Assuming this is correct information, it occurred to me that a new installation will include very few standard 110V 15 or 20 amp breakers (not arc fault or GFI).  Here are the only ones I can think of:

refrigerator, dishwasher, kitchen fan and kitchen and bath lights.

Am I right?  And realistically you would probably have the kitchen fan, kitchen lights and bath lights tied to some of the required arc fault circuits leaving only the refrigerator and dishwasher.

Since the kitchen and dining area have to have 2-20 amp circuits and the kitchen counter top ones have to be on a GFI, in small houses I usually have those dining room outlets on the same GFI as the kitchen.  But wouldn’t this new requirement for an arc fault in the dining room mean I have to have 20amp arc fault in the dining room (where hardly anything gets plugged in)?  If so, could you also put the kitchen circuits on 2-20amp arc fault circuits and a GFI in the first outlet?  Would they be tripping all the time if you did?

What are your suggestions on the most efficient way to meet these requirements in a small (1000-1500SF) house?


----------



## Mule (Feb 10, 2010)

Re: Use of standard 15 and 20 amp Breakers vs.

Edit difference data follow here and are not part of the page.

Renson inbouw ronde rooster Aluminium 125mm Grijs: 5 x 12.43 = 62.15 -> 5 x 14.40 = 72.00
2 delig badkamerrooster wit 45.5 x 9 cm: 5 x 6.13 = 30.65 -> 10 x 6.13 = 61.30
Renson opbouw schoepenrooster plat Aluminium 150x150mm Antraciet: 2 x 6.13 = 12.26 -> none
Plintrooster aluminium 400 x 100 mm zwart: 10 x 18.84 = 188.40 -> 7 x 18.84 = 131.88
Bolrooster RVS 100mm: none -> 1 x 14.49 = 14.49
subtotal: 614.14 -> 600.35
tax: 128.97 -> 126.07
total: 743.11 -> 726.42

Arc Fault and GFI

Here's the code sections.............

210.12 Arc-Fault Circuit-Interrupter Protection.

(A) Definition: Arc-Fault Circuit Interrupter (AFCI). A device intended to provide protection from the effects of arc faults by recognizing characteristics unique to arcing and by functioning to de-energize the circuit when an arc fault is detected.

(B) Dwelling Units. All 120-volt, single phase, 15- and 20-ampere branch circuits supplying outlets installed in dwelling unit family rooms, dining rooms, living rooms, parlors, libraries, dens, bedrooms, sunrooms, recreation rooms, closets, hallways, or similar rooms or areas shall be protected by a listed arc-fault circuit interrupter, combination-type, installed to provide protection of the branch circuit.

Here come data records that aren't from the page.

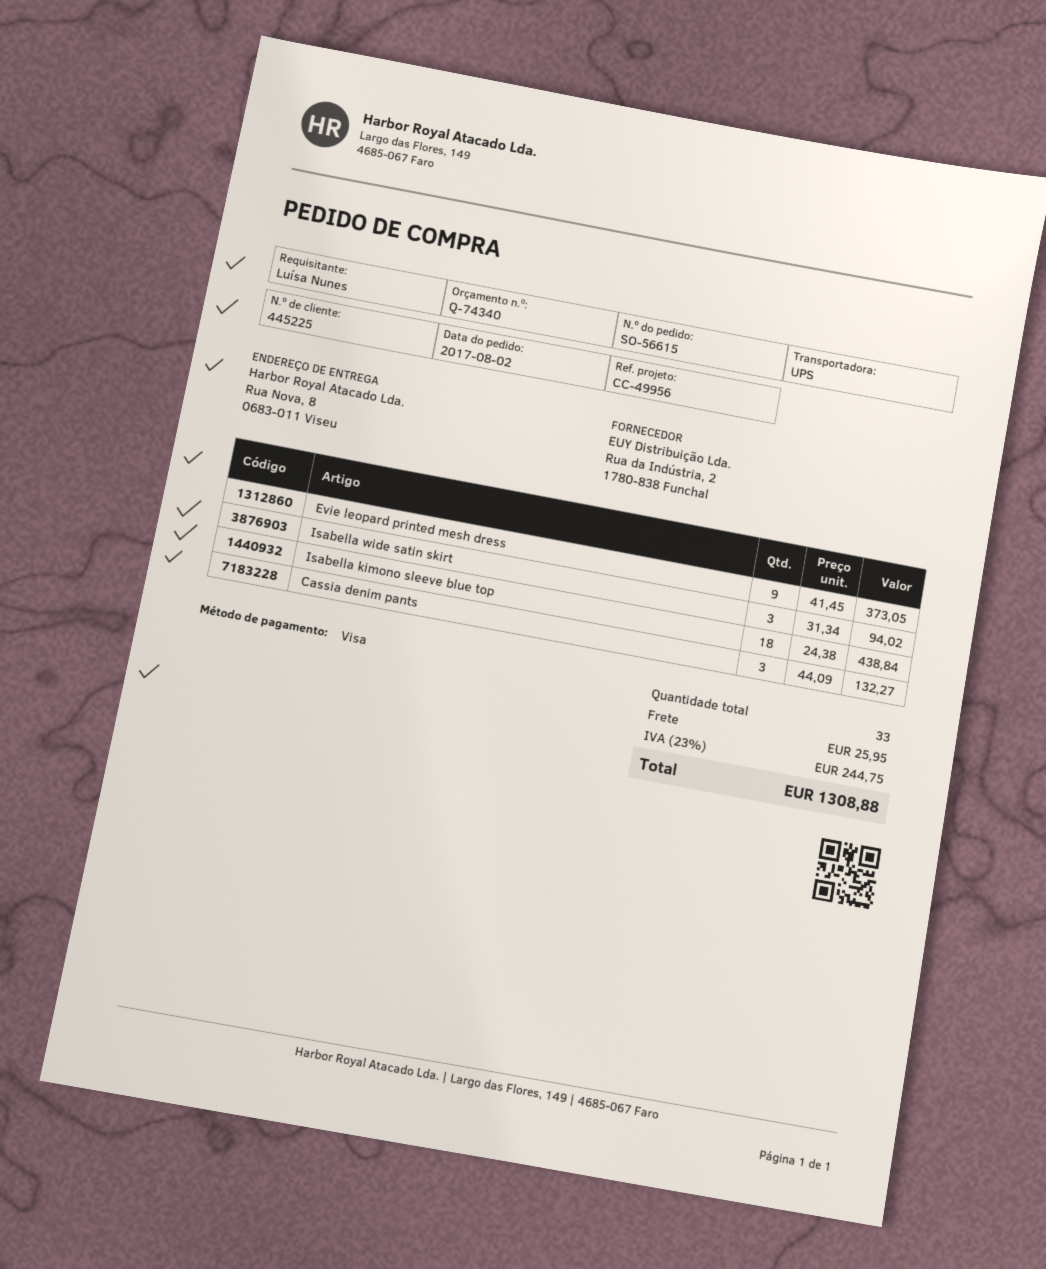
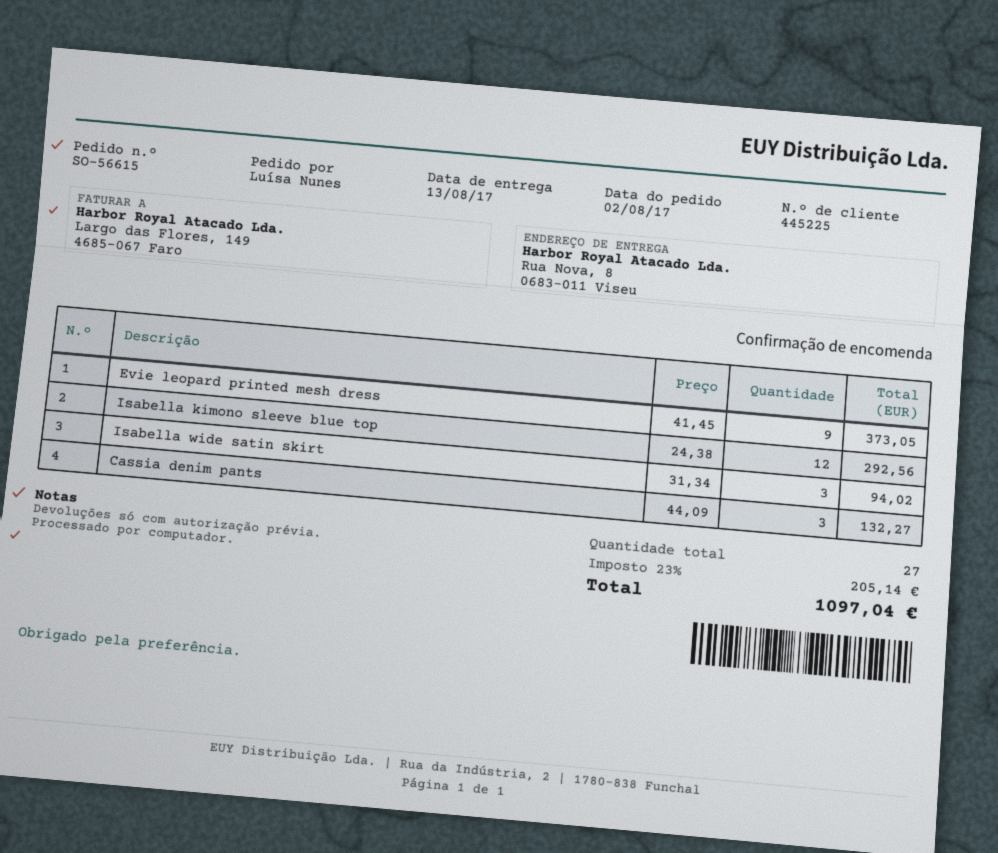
Isabella kimono sleeve blue top: 18 x 24.38 = 438.84 -> 12 x 24.38 = 292.56
total quantity: 33 -> 27
shipping: 25.95 -> none
tax: 23% = 244.75 -> 23% = 205.14
total: 1308.88 -> 1097.04

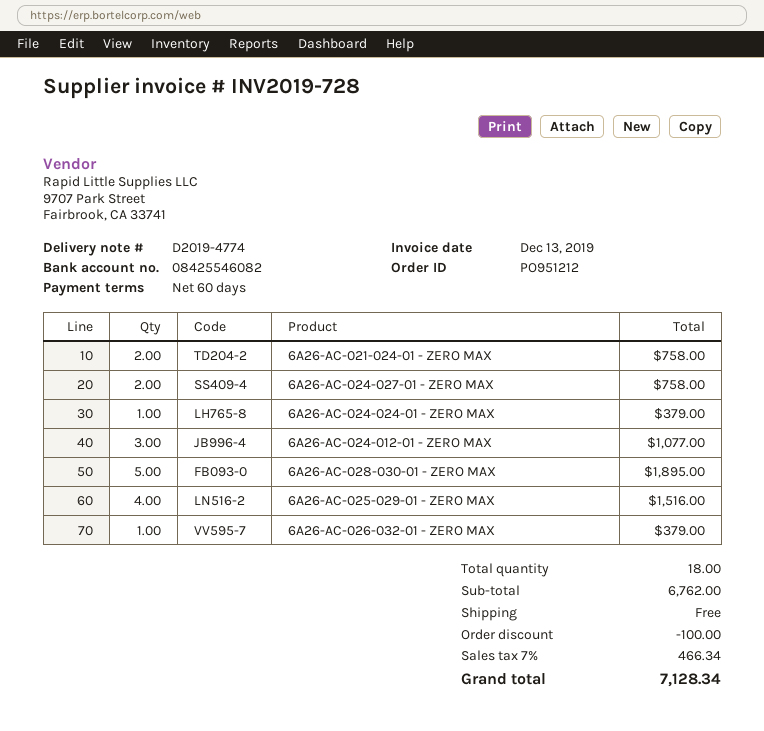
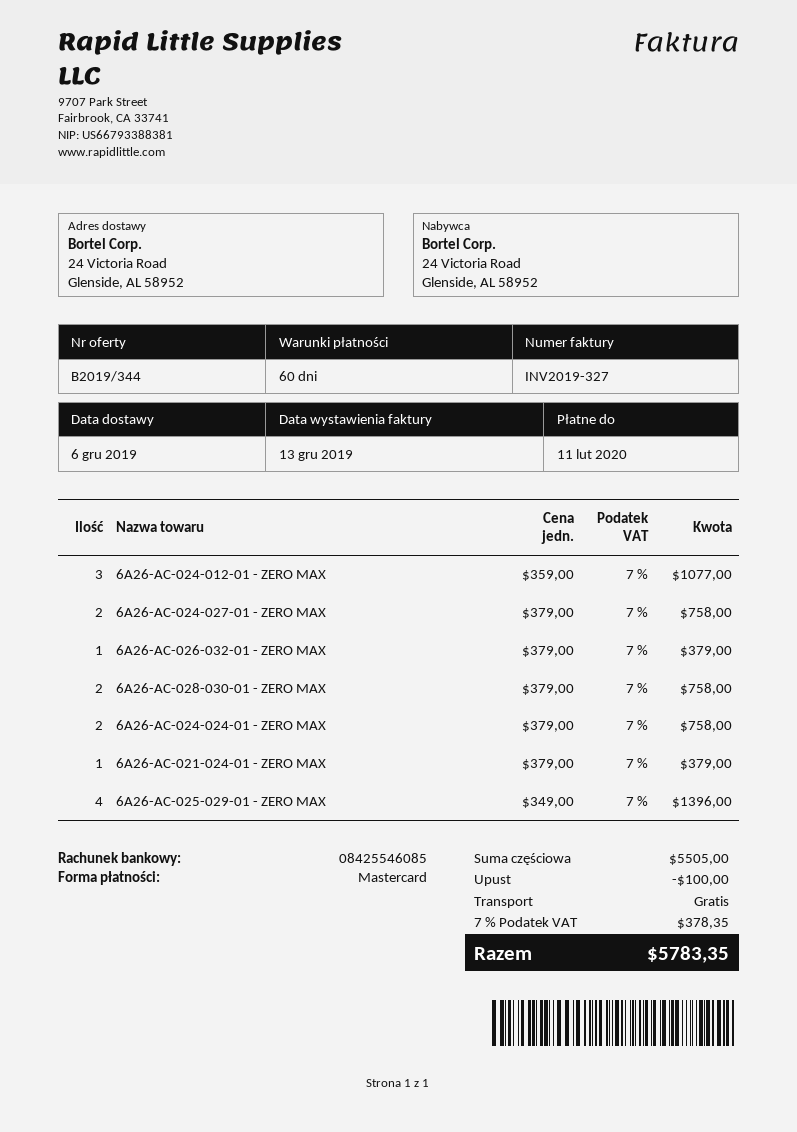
invoice number: INV2019-728 -> INV2019-327
bank account: 08425546082 -> 08425546085
6A26-AC-021-024-01 - ZERO MAX: 2 for 758.00 -> 1 for 379.00
6A26-AC-024-024-01 - ZERO MAX: 1 for 379.00 -> 2 for 758.00
6A26-AC-028-030-01 - ZERO MAX: 5 for 1895.00 -> 2 for 758.00
6A26-AC-025-029-01 - ZERO MAX: 4 for 1516.00 -> 4 for 1396.00
subtotal: 6762.00 -> 5505.00
tax: 7% = 466.34 -> 7% = 378.35
total: 7128.34 -> 5783.35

210.8 Ground-Fault Circuit-Interrupter Protection for Personnel.

FPN: See 215.9 for ground-fault circuit-interrupter protection for personnel on feeders.

(A) Dwelling Units. All 125-volt, single-phase, 15- and 20-ampere receptacles installed in the locations specified in (1) through (8) shall have ground-fault circuit-interrupter protection for personnel.

(1) 	Bathrooms

(2) 	Garages, and also accessory buildings that have a floor located at or below grade level not intended as habitable rooms and limited to storage areas, work areas, and areas of similar use

(3) 	Outdoors

Exception to (3): Receptacles that are not readily accessible and are supplied by a dedicated branch circuit for electric snow-melting or deicing equipment shall be permitted to be installed in accordance with 426.28.

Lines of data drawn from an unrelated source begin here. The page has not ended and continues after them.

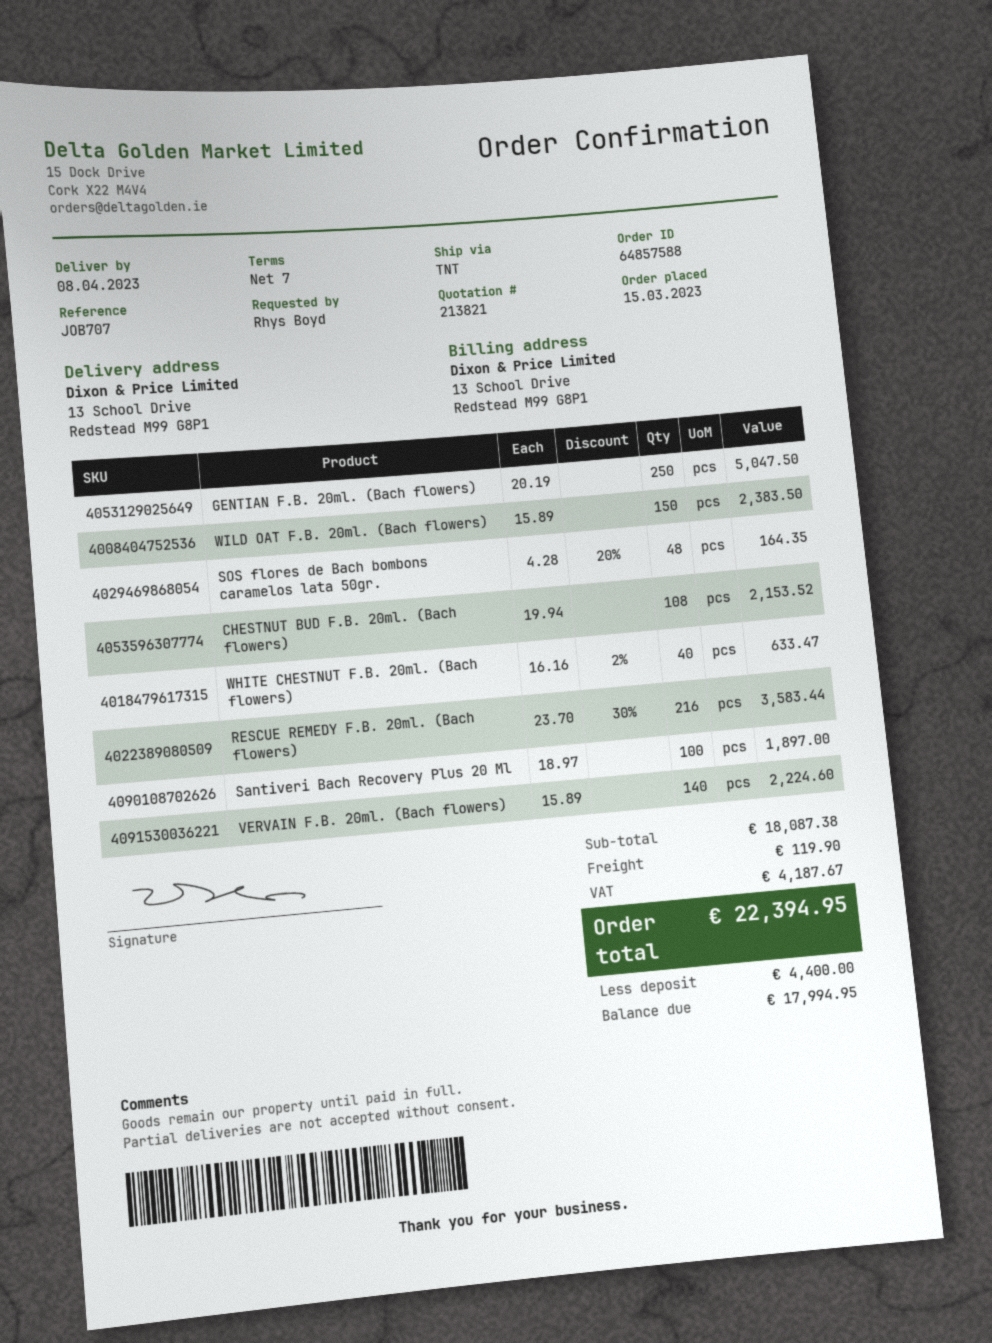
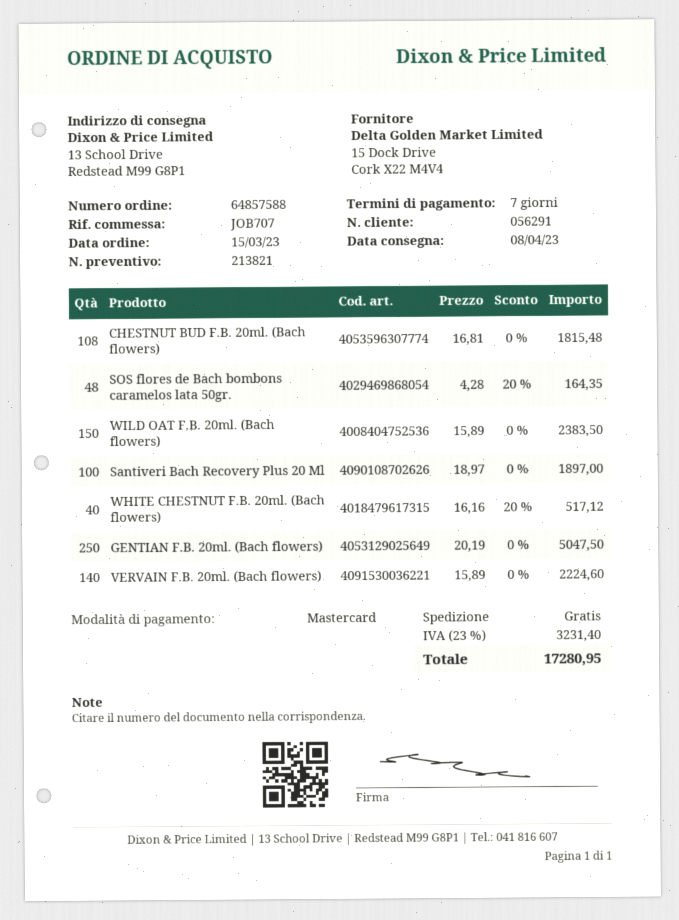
CHESTNUT BUD F.B. 20ml. (Bach flowers): 108 x 19.94 = 2153.52 -> 108 x 16.81 = 1815.48
WHITE CHESTNUT F.B. 20ml. (Bach flowers): 40 x 16.16 - 2% = 633.47 -> 40 x 16.16 - 20% = 517.12
RESCUE REMEDY F.B. 20ml. (Bach flowers): 216 x 23.70 - 30% = 3583.44 -> none
shipping: 119.90 -> 0.00
tax: 4187.67 -> 3231.40
total: 22394.95 -> 17280.95

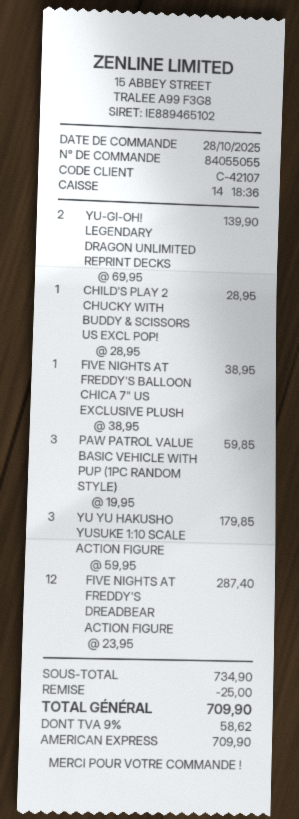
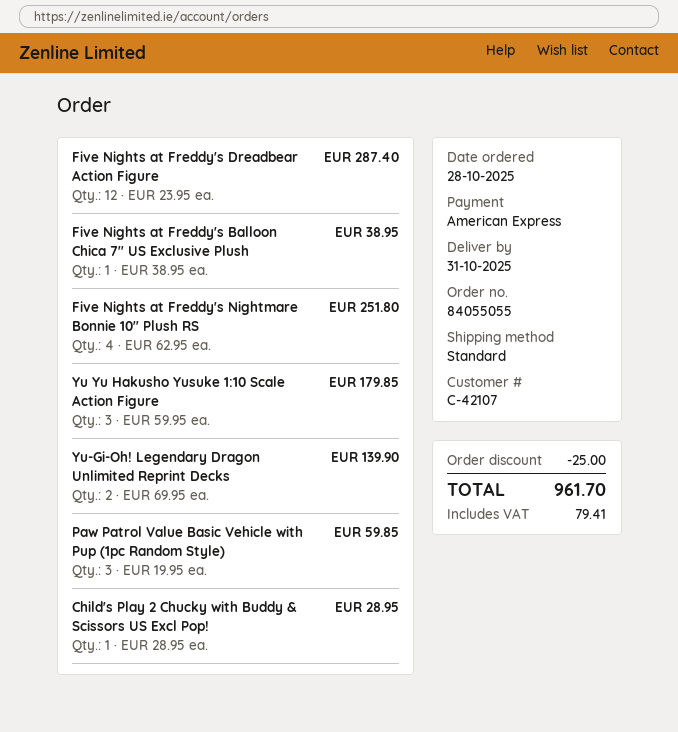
Five Nights at Freddy's Nightmare Bonnie 10" Plush RS: none -> 4 x 62.95 = 251.80
tax: 58.62 -> 79.41
total: 709.90 -> 961.70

(4) 	Crawl spaces — at or below grade level

(5) 	Unfinished basements — for purposes of this section, unfinished basements are defined as portions or areas of the basement not intended as habitable rooms and limited to storage areas, work areas, and the like

Exception to (5):  A receptacle supplying only a permanently installed fire alarm or burglar alarm system shall not be required to have ground-fault circuit-interrupter protection.

FPN: See 760.41(B) and 760.121(B) for power supply requirements for fire alarm systems.

 Receptacles installed under the exception to 210.8(A)(5) shall not be considered as meeting the requirements of 210.52(G).

(6) 	Kitchens — where the receptacles are installed to serve the countertop surfaces

(7) 	Laundry, utility, and wet bar sinks — where the receptacles are installed within 1.8 m (6 ft) of the outside edge of the sink

(8) 	Boathouses


----------



## Heaven (Feb 10, 2010)

Re: Use of standard 15 and 20 amp Breakers vs. Arc Fault and GFI



			
				Mule said:
			
		

> Here's the code sections.............Exception to (5):  *A receptacle supplying only a permanently installed fire alarm or burglar alarm system* shall not be required to have ground-fault circuit-interrupter protection.
> 
> FPN: See 760.41(B) and 760.121(B) for power supply requirements for fire alarm systems.
> 
> ...


Bold by me : how does that work when a fire alarm system isn't supposed to be on its own circuit only? Or do I have that wrong?


----------



## dcspector (Feb 10, 2010)

Re: Use of standard 15 and 20 amp Breakers vs. Arc Fault and GFI

I believe that is in reference to an individual branch circuit receptacle outlet supplying a class 3 transformer for the fire alarm.


----------



## 480sparky (Feb 10, 2010)

Re: Use of standard 15 and 20 amp Breakers vs. Arc Fault and GFI



			
				Heaven said:
			
		

> Bold by me : how does that work when a fire alarm system isn't supposed to be on its own circuit only? Or do I have that wrong?


Who says it has to?


----------



## Mac (Feb 11, 2010)

Re: Use of standard 15 and 20 amp Breakers vs. Arc Fault and GFI

The NY Res Code R313.1 allows  us to use NFPA 72 11.6.3 (4) & (5) "Household" alarm systems.

(4) calls for  "dedicated branch circuit or the unswitched portion" of another circuit

(5) says "operation of a switch or GFCI shall not cause loss of power..."


----------



## Heaven (Feb 11, 2010)

Re: Use of standard 15 and 20 amp Breakers vs. Arc Fault and GFI



			
				480sparky said:
			
		

> Heaven said:
> 
> 
> 
> > Bold by me : how does that work when a fire alarm system isn't supposed to be on its own circuit only? Or do I have that wrong?


Who says it has to?

Good question. I don't know. It might be part of the local/state fire code language, perhaps not in IBC/IRC or NEC. Makes all kinds of sense to me though so that it cannot be shut off to avoid replacing battery back-up or to address nuisance alarms that should be taken care of in a permanent manner.


----------



## Robert Ellenberg (Feb 12, 2010)

Re: Use of standard 15 and 20 amp Breakers vs. Arc Fault and GFI

I greatly appreciate Mule posting the exact language of the code references. They pretty much verified what I had thought to be correct.

However, would anyone care to address the specific questions I asked in the original post?


----------